CHOISI TON CAMP, CAMARADE !

Les éditions folio proposent, depuis quelques années déjà, une collection d'ouvrages classiques brefs (une sélection de nouvelles, un chapitre notoire, etc) à un prix défiant toute concurrence. Bien entendu, les amateurs d'oeuvres intégrales seront sans doute frustrés par cette méthode mais elle a l'avantage de faire découvrir des textes méconnus ou d'auteurs injustement oubliés, et on ne peut que se féliciter de cette louable intention.

En l'occurrence, voici trois nouvelles d'un recueil plus vaste - important, certes, mais moins que son célèbre Ubik, que Minority report, Blade runner ou encore Les maîtres du haut château, pour ne citer que trois titres parmi les plus connus d'un des génies incontesté de la SF américaine... Et mondiale ! -, recueil original intitulé Paycheck.

Trois courtes (trop courtes, tant on en redemande) nouvelles, donc.

La première, qui donne son nom à l'ensemble, est de type apocalyptique, au cours de laquelle une famille américaine moyenne se retrouve menacée jusque chez elle, en plein petit déjeuner, par d'étranges soldats, tout aussi étrangement recouverts de tenues de protection antiradiations ; militaires violents qui les menacent et accusent de choses tout aussi invraisemblables que parfaitement incompréhensibles à nos héros moyens et vraiment malgré eux.

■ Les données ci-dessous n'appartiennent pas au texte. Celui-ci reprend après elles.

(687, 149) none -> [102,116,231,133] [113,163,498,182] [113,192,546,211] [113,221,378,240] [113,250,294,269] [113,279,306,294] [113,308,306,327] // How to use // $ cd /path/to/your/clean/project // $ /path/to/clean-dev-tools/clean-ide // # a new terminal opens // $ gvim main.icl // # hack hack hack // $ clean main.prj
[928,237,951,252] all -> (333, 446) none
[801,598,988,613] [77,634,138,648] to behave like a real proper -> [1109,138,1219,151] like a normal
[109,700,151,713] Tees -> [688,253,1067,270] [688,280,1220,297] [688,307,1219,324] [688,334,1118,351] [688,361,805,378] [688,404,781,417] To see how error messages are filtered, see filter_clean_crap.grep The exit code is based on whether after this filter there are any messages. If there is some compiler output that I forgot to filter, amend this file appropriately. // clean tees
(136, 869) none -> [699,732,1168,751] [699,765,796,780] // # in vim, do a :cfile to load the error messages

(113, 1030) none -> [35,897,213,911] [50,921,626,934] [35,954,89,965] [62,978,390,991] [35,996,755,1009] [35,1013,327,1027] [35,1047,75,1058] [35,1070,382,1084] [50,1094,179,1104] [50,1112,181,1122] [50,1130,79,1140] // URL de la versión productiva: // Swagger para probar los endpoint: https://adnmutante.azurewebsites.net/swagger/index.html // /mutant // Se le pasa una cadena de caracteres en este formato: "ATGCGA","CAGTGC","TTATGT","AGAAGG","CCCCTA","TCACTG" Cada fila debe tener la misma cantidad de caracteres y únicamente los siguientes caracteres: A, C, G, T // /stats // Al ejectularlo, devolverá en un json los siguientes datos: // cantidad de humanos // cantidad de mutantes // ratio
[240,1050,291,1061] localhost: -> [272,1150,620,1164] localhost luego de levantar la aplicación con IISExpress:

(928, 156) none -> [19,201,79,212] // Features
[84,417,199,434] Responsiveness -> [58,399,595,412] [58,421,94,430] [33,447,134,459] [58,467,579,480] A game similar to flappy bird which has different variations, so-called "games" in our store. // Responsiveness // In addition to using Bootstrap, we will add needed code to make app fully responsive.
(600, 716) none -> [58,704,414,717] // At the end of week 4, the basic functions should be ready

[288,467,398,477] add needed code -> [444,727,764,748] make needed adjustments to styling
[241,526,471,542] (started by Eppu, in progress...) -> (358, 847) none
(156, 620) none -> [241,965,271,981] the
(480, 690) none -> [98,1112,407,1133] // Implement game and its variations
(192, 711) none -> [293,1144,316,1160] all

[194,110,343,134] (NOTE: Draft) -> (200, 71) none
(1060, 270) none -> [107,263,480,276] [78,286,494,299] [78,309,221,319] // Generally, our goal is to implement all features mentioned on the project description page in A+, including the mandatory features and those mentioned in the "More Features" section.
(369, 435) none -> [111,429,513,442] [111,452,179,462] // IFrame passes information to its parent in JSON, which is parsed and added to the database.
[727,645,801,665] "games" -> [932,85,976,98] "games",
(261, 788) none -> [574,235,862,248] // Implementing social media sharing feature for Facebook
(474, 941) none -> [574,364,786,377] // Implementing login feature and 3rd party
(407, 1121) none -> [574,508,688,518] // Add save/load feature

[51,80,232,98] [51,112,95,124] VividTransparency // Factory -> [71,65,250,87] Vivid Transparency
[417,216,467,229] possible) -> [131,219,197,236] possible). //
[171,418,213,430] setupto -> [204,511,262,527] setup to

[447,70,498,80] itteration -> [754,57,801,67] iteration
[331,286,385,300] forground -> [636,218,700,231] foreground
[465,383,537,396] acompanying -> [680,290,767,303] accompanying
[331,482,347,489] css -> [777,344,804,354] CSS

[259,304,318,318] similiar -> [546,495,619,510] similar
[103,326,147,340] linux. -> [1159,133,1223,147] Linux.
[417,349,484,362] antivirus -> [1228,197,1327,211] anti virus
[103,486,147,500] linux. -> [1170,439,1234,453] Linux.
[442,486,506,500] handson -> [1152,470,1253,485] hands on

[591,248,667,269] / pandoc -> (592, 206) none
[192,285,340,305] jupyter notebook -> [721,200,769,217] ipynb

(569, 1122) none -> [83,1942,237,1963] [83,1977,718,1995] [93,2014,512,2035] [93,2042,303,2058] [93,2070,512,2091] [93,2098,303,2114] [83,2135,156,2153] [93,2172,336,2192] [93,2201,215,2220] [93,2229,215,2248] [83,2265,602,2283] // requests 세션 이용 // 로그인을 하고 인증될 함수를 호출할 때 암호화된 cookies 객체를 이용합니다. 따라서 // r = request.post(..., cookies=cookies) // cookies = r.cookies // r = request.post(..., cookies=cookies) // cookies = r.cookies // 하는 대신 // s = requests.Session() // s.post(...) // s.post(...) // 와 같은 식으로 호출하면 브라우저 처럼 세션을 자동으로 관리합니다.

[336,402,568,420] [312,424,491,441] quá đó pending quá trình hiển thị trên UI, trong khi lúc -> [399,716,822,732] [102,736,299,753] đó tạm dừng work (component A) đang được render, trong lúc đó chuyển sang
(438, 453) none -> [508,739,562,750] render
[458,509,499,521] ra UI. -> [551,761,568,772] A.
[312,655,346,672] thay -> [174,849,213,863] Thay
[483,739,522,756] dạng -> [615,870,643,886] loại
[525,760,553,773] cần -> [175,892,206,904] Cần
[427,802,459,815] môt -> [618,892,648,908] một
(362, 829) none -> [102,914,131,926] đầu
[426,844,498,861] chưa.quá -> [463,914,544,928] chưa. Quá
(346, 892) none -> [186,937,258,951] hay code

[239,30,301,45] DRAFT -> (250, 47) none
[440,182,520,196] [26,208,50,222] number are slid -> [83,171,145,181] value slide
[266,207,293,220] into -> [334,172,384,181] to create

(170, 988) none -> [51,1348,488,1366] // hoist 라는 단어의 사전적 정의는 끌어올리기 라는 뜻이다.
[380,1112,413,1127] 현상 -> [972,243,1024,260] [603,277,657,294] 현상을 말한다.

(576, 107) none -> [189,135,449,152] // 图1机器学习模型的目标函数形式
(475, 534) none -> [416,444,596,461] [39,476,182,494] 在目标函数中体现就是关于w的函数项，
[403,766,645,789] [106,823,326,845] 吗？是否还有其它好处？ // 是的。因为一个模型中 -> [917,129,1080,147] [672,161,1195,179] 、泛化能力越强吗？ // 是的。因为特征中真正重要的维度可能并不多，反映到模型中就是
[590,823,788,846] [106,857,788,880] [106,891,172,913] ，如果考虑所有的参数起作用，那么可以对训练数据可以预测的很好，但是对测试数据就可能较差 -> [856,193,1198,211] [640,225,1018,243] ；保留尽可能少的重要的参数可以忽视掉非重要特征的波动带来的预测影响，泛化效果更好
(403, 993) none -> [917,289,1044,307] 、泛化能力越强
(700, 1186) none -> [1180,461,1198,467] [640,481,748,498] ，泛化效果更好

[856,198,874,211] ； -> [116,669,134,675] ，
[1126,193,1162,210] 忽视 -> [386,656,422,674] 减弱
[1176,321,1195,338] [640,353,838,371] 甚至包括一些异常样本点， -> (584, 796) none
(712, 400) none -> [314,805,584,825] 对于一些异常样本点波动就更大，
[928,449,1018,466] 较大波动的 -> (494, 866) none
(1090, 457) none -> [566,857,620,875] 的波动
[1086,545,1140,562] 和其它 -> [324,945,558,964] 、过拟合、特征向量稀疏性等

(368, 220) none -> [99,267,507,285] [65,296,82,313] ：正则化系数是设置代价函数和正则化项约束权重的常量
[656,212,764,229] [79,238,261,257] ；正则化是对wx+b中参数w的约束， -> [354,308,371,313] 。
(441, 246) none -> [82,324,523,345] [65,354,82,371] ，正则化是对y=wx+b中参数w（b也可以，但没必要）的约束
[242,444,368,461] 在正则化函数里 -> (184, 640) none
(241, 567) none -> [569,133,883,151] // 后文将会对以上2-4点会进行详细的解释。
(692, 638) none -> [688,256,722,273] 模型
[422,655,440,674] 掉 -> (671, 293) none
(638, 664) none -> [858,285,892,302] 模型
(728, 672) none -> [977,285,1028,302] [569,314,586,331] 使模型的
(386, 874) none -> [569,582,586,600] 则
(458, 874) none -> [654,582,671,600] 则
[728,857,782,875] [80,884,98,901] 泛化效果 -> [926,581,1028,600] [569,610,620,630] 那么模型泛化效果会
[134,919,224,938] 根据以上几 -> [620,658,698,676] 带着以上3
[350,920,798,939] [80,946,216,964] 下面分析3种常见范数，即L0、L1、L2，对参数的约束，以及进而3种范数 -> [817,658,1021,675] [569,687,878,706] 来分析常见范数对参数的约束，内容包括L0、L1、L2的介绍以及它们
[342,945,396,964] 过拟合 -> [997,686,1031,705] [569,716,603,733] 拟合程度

Jusqu'à l'arrivée d'un mystérieux et lugubre "Polit", appelé en renfort...
Où il est question de choix impossibles et d'épée de Damoclès.

La seconde, d'une drôlerie surréaliste irrésistible, s'intitule sobrement "Une petite ville". On y croise un mari malheureux et trompé par sa femme, employé sans envergure et sans avenir, totalement épris de sa passion : les chemins de fer miniatures et la reconstitution à l'échelle de sa petite ville cossue des environ de San Fransisco. Mais un petit rien va faire défaillir notre homme. En l'espace de trente-six heures, c'est toute la vie de cet homme qui va basculer et, un peu à la manière de cette excellente série des années 60', la "Cinquième dimension", après cette dernière nuit, plus rien ne sera comme avant ! On pourrait tout aussi bien se trouver dans l'une des merveilleuses et loufoques nouvelles d'un Italo Calvino ou d'un Dino Buzzati tant la plume et l'intrigue sont dignes des plus grands auteurs de "littérature classique".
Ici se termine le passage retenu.